Lunes, 19 de septiembre de 2011

Con orden no basta

Con orden y disciplina se consiguen muchas cosas. Pero, si a estas virtudes no les acompaña la calidad, la velocidad y la verticalidad, son argumentos insuficientes para dominar un centro del campo en un partido de fútbol. Ayer, Tziolis y Adrián tenían que interpretar el papel que su guionista, Héctor Cúper, les había escrito. Estar bien ordenados, apoyar a los centrales, juntr las líneas cerca del área para trabar el fútbol y hacerse fuertes el uno con el otro. De todo eso, sólo cumplieron en estar en el sitio. Pronto se vieron superados en todo. Y, con ellos, todo el equipo. En la batalla del centro del campo, el Racing no se presentó a la guerra.

Se perdió en número, porque el Atlético de Madrid colocó en la medular a Thiago y Mario Suárez con Diego por delante y Reyes y Turan por las bandas. En calidad, puesto que, con el balón en los pies, los rojiblancos parecía que jugaban a otro deporte. En velocidad, porque la intención de los colchoneros era tocarla rápido y el Racing conducía con dos marchas menos. En posesión: en el minuto 29, los madrileños acaparaban un 81% y los santanderinos un 19%. Ante esa inferioridad manifiesta, únicamente orden. Mantuvieron la posición, pero no fue suficiente.

En defensa, los dos pivotes cántabros estuvieron tan metidos encima de los centrales que permitieron unas facilidades enormes para que Diego y Thiago pensaran y disfrutaran de una parcela envidiable. Falcao, que se dejó caer entre líneas, y Reyes jugaron con mucha libertad. Tziolis y Adrián corrían de un lado a otro, pero nadaban, nadaban... Para quedarse en la orilla.
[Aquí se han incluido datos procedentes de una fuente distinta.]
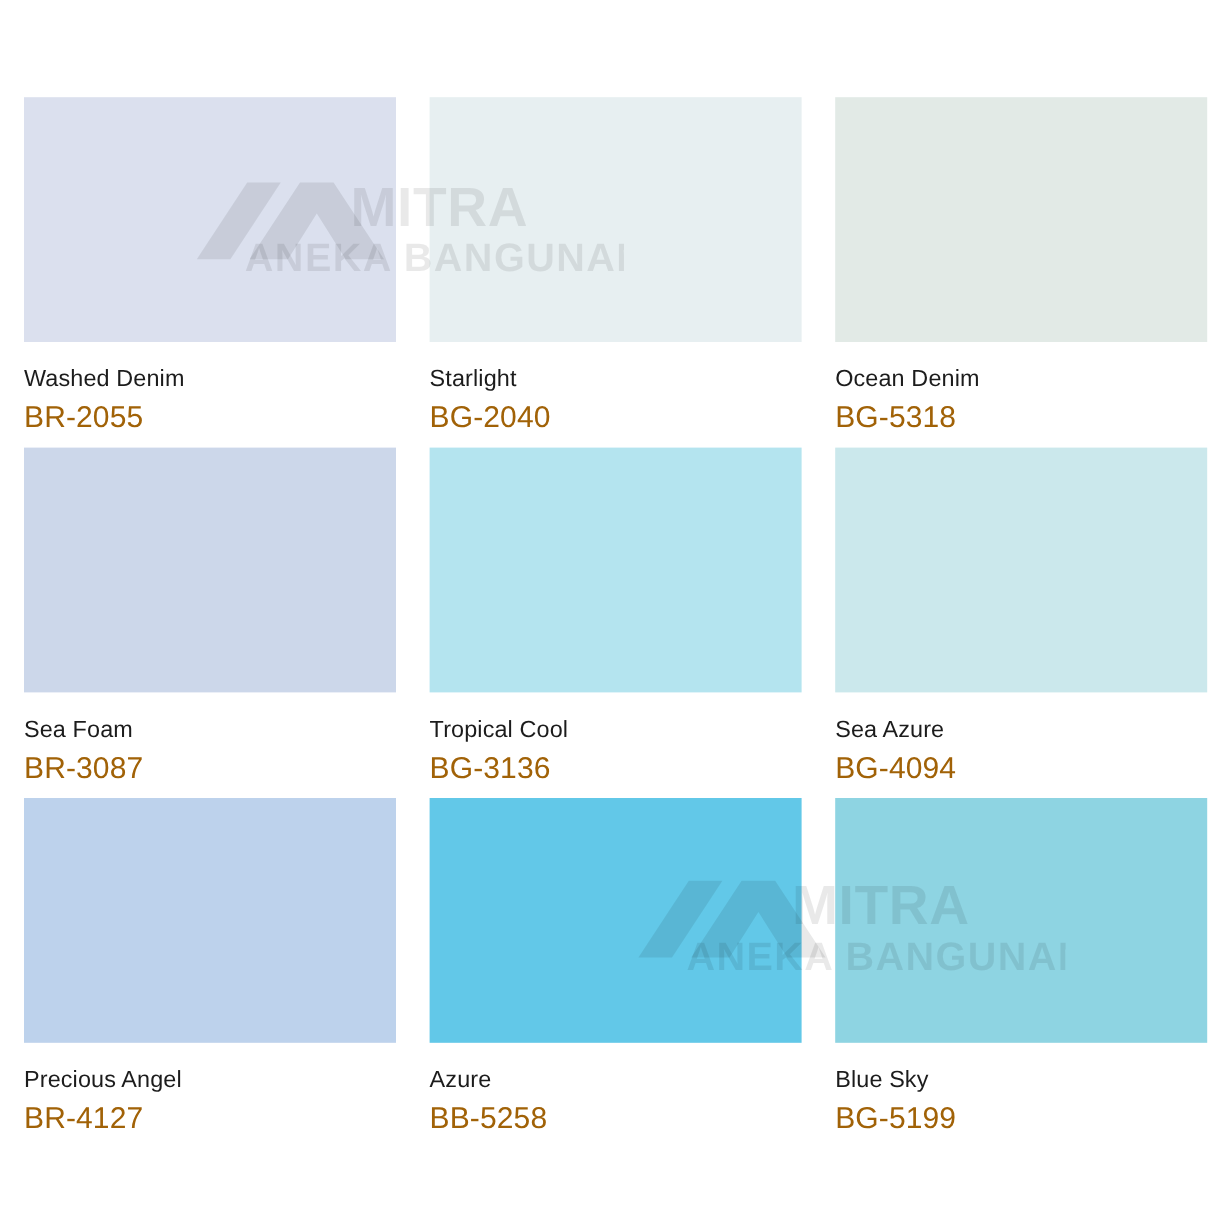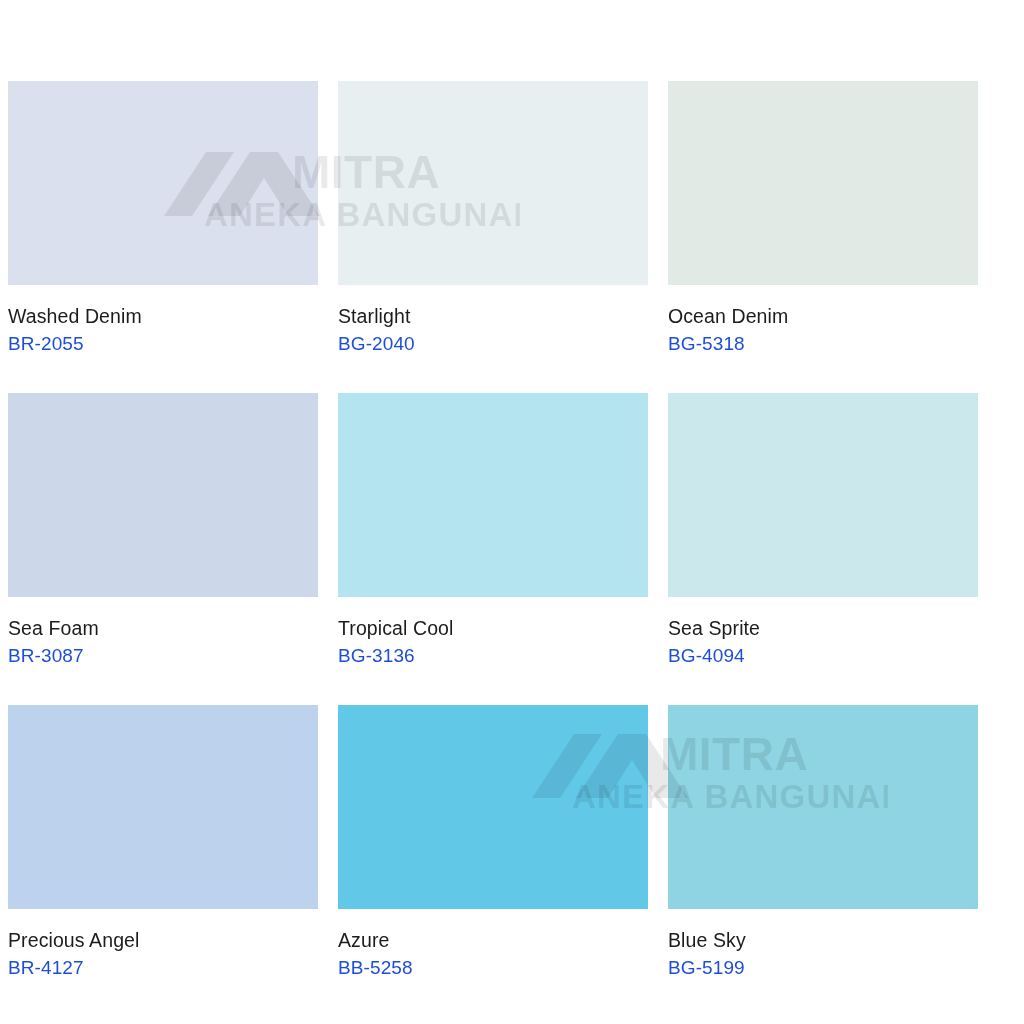--- a/index.html
+++ b/index.html
@@ -23,14 +23,13 @@
   
   .swatch-grid {
     position:absolute;
-    left:8px;
+    left:20px;
     top:81px;
     width:985px;
     display:grid;
     grid-template-columns:310px 310px 310px;
     column-gap:28px;
     row-gap:0px;
-    gap:20px;
   }
 
   .swatch-cell {

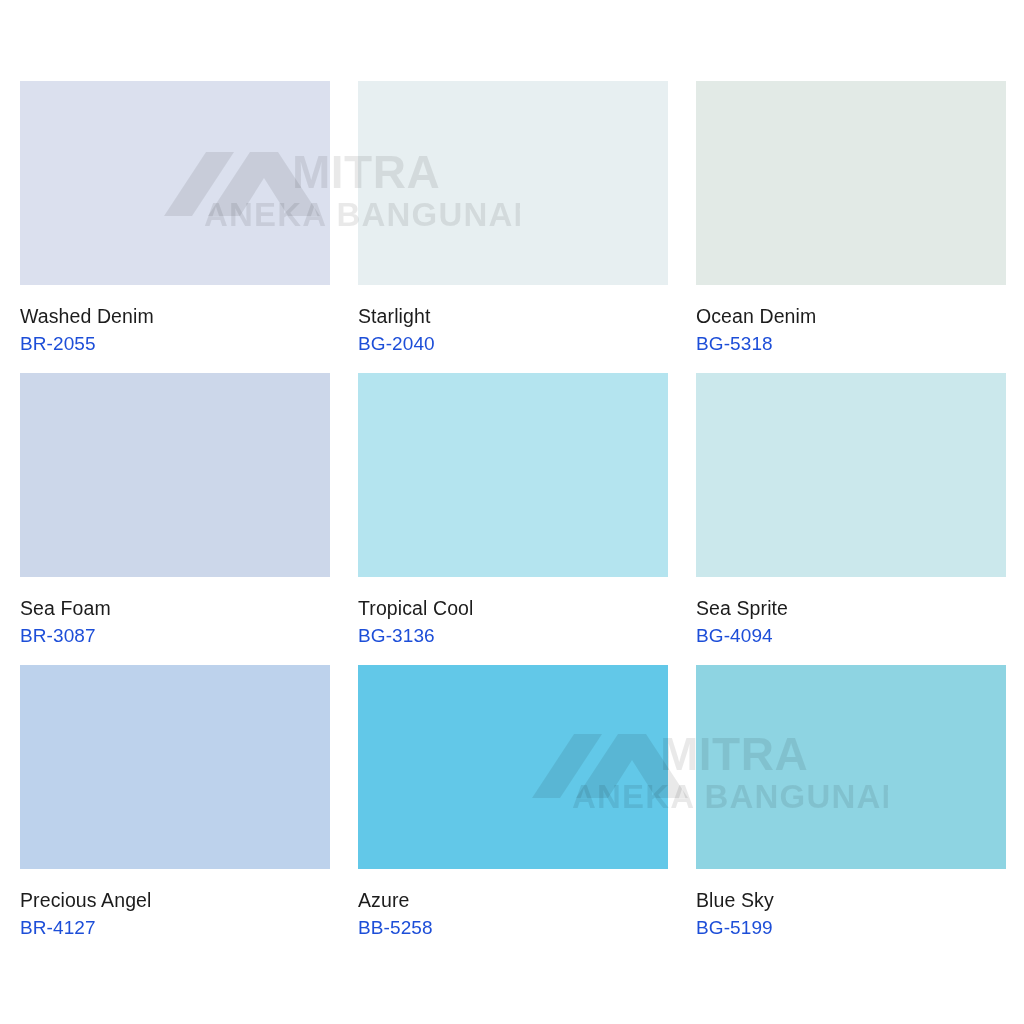--- a/index.html
+++ b/index.html
@@ -60,9 +60,9 @@
   }
 
   .swatch-code {
-    font-size:19px;
+    font-size:25px;
     line-height:1.42;
-    color:#1d4ed8;
+    color:#a16207;
     letter-spacing:0.1px;
     font-weight:400;
     white-space:nowrap;

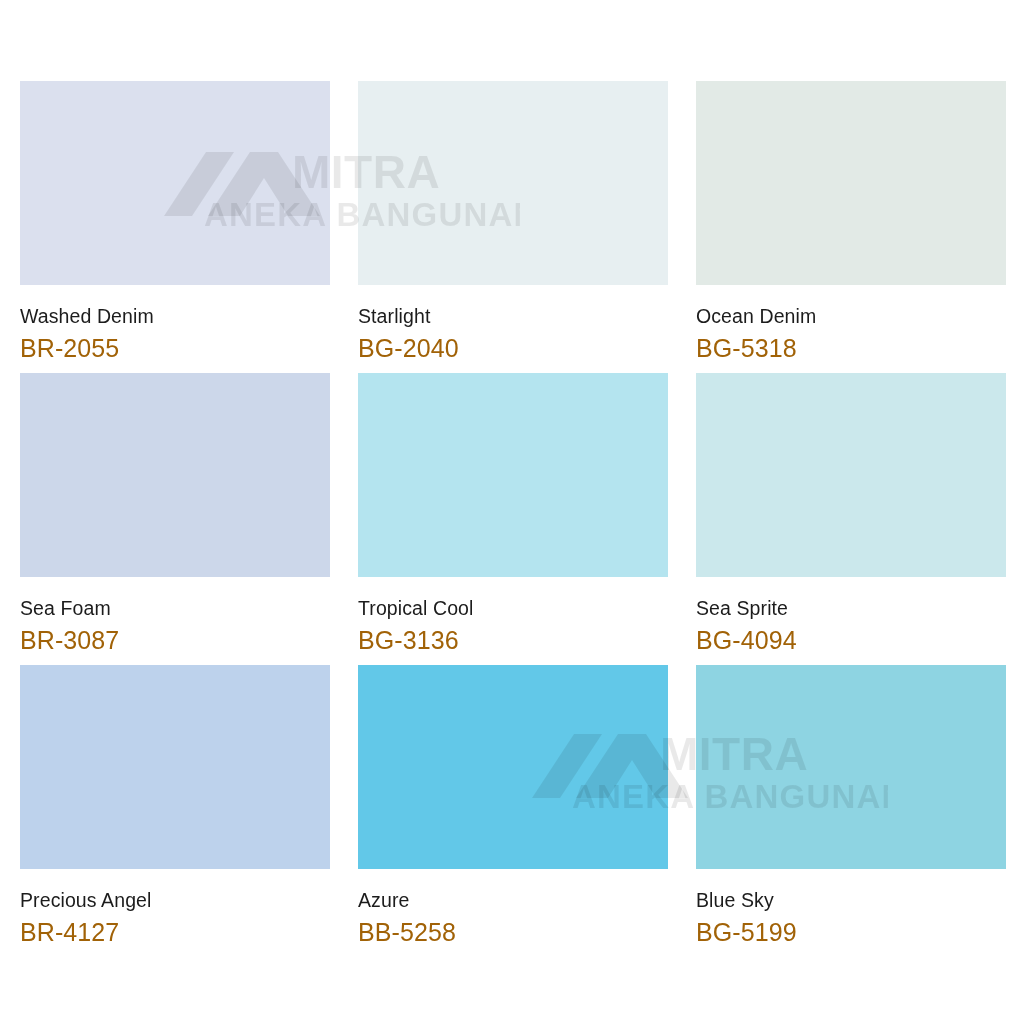--- a/index.html
+++ b/index.html
@@ -128,7 +128,7 @@
       <div class="swatch-cell">
         <div class="swatch-chip" style="background: rgb(203, 232, 236);"></div>
         <div class="swatch-info">
-          <div class="swatch-name">Sea Sprite</div>
+          <div class="swatch-name">Sea Azure</div>
           <div class="swatch-code">BG-4094</div>
         </div>
       </div>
En ataque, ninguno de los dos fue capaz de hilvanar y de darle algo de criterio al juego del equipo. Al sacar el balón encontraron multitud de problemas. En esa tarea, una vez más, no bastó con orden. Apenas existía conexión entre la defensa y el centro del campo, pero mucho menos hubo entre la medular y la delantera. Conclusión: balones largos para un Stuani muy solo.

El espíritu de Diop

Es cierto que siempre se suele echar de menos al que no está. Es fácil y gratuito y, según el resultado, suele ser indiscutible quién no juega. Pero es que el carácter y ritmo con el jugó el Racing ante el Valencia y ante el Levante fue cosa de Diop, que faltó ayer en el Calderón. El senegalés ha pasado de la tercera fila del banquillo o, incluso, de la grada, a ser el jugador que más orden aporta al juego. Sobre todo cuando, como ayer, se trata de contener a jugadores de calidad.

No es nuevo. El Racing lleva buscando un centro del campo con ideas desde hace décadas y sigue sin encontrarlo. La prueba evidente de que a los cántabros les falta alguien con galones en esa zona es que durante la semana, Cúper no escondió sus 'miserias' y declaró en voz alta que «Tziolis no está para noventa minutos». Tras esa declaración, ver ayer al griego terminar el partido pese al 'repaso' que le dieron al equipo fue determinante. Un síntoma.

El argentino -esa es su función- tiró de banquillo más por obligación que por convicción. Cambió a Adrián por Edu Bedia. El canterano salió en un momento difícil, pero aún así le sigue faltando una marcha para jugar en partidos de tanto nivel. Sin el balón desaparece y con la pelota mejora, aunque le sobra timidez.

Pocos y sin ayudas

Parecía que los atléticos eran más. La solidaridad necesaria en un equipo, máxime cuando ves que a los que visten igual les superan de manera sonrojante, no se dio en todo el partido. En la primera parte, Luque y Arana, los dos hombres de banda a quiénes Cúper encomendó las tareas de desborde, no desbordaron. Y, además, tampoco ayudaron a que Tziolis y Adrián se sintieran menos solos. Otra batalla perdida en la medular. Y todo eso afectó también a los laterales y a los centrales. Les llegaron en oleadas. Y eso es muy peligroso cuando el rival es, además, muy superior en calidad.

Y si ante el Atlético, las carencias de la medular se hicieron evidentes, ante el Madrid el panorama asusta. Ahí volverá Diop y más adelante se contará con Colsa, una vez que supere una lesión que preocupa. A Tziolis todo le ha llegado demasiado pronto.